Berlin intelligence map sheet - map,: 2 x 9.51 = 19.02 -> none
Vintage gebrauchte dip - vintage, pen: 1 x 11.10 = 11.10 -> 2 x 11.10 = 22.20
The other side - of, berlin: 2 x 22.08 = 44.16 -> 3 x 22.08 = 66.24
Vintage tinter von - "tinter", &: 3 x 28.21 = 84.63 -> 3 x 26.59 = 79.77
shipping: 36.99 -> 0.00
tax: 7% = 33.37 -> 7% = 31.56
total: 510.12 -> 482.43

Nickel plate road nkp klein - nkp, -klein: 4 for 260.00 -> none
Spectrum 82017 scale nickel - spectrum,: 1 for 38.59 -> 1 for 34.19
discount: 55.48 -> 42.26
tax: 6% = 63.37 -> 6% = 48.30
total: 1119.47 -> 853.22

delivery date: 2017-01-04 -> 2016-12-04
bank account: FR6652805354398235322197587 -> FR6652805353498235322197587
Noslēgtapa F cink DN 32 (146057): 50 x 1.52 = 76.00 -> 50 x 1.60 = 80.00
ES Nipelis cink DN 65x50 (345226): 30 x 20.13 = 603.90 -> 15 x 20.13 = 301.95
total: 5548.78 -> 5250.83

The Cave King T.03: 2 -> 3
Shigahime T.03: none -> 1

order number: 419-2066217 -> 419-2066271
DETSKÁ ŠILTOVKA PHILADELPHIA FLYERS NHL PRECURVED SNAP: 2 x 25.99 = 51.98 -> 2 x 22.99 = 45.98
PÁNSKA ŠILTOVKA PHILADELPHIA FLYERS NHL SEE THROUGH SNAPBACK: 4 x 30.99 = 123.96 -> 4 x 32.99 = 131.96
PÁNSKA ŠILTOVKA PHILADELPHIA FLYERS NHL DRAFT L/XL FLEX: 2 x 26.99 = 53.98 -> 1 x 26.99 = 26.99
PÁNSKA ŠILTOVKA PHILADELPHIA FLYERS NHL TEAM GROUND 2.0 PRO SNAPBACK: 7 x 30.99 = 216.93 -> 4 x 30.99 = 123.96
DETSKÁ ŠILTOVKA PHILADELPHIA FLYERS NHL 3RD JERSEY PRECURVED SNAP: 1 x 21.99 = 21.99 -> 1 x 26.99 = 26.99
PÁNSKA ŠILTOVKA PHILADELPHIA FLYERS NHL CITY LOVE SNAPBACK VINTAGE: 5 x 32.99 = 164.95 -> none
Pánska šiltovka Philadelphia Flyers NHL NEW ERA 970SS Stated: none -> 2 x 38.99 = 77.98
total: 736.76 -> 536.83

....

*WHAT YOU NEED TO DO*
Would you transcribe, exactly, the lines running from the one that contains "Shigahime T.03: none -> 1" through the final line of the listing above? Include both ends and nothing else.

*ANSWER*
Shigahime T.03: none -> 1

order number: 419-2066217 -> 419-2066271
DETSKÁ ŠILTOVKA PHILADELPHIA FLYERS NHL PRECURVED SNAP: 2 x 25.99 = 51.98 -> 2 x 22.99 = 45.98
PÁNSKA ŠILTOVKA PHILADELPHIA FLYERS NHL SEE THROUGH SNAPBACK: 4 x 30.99 = 123.96 -> 4 x 32.99 = 131.96
PÁNSKA ŠILTOVKA PHILADELPHIA FLYERS NHL DRAFT L/XL FLEX: 2 x 26.99 = 53.98 -> 1 x 26.99 = 26.99
PÁNSKA ŠILTOVKA PHILADELPHIA FLYERS NHL TEAM GROUND 2.0 PRO SNAPBACK: 7 x 30.99 = 216.93 -> 4 x 30.99 = 123.96
DETSKÁ ŠILTOVKA PHILADELPHIA FLYERS NHL 3RD JERSEY PRECURVED SNAP: 1 x 21.99 = 21.99 -> 1 x 26.99 = 26.99
PÁNSKA ŠILTOVKA PHILADELPHIA FLYERS NHL CITY LOVE SNAPBACK VINTAGE: 5 x 32.99 = 164.95 -> none
Pánska šiltovka Philadelphia Flyers NHL NEW ERA 970SS Stated: none -> 2 x 38.99 = 77.98
total: 736.76 -> 536.83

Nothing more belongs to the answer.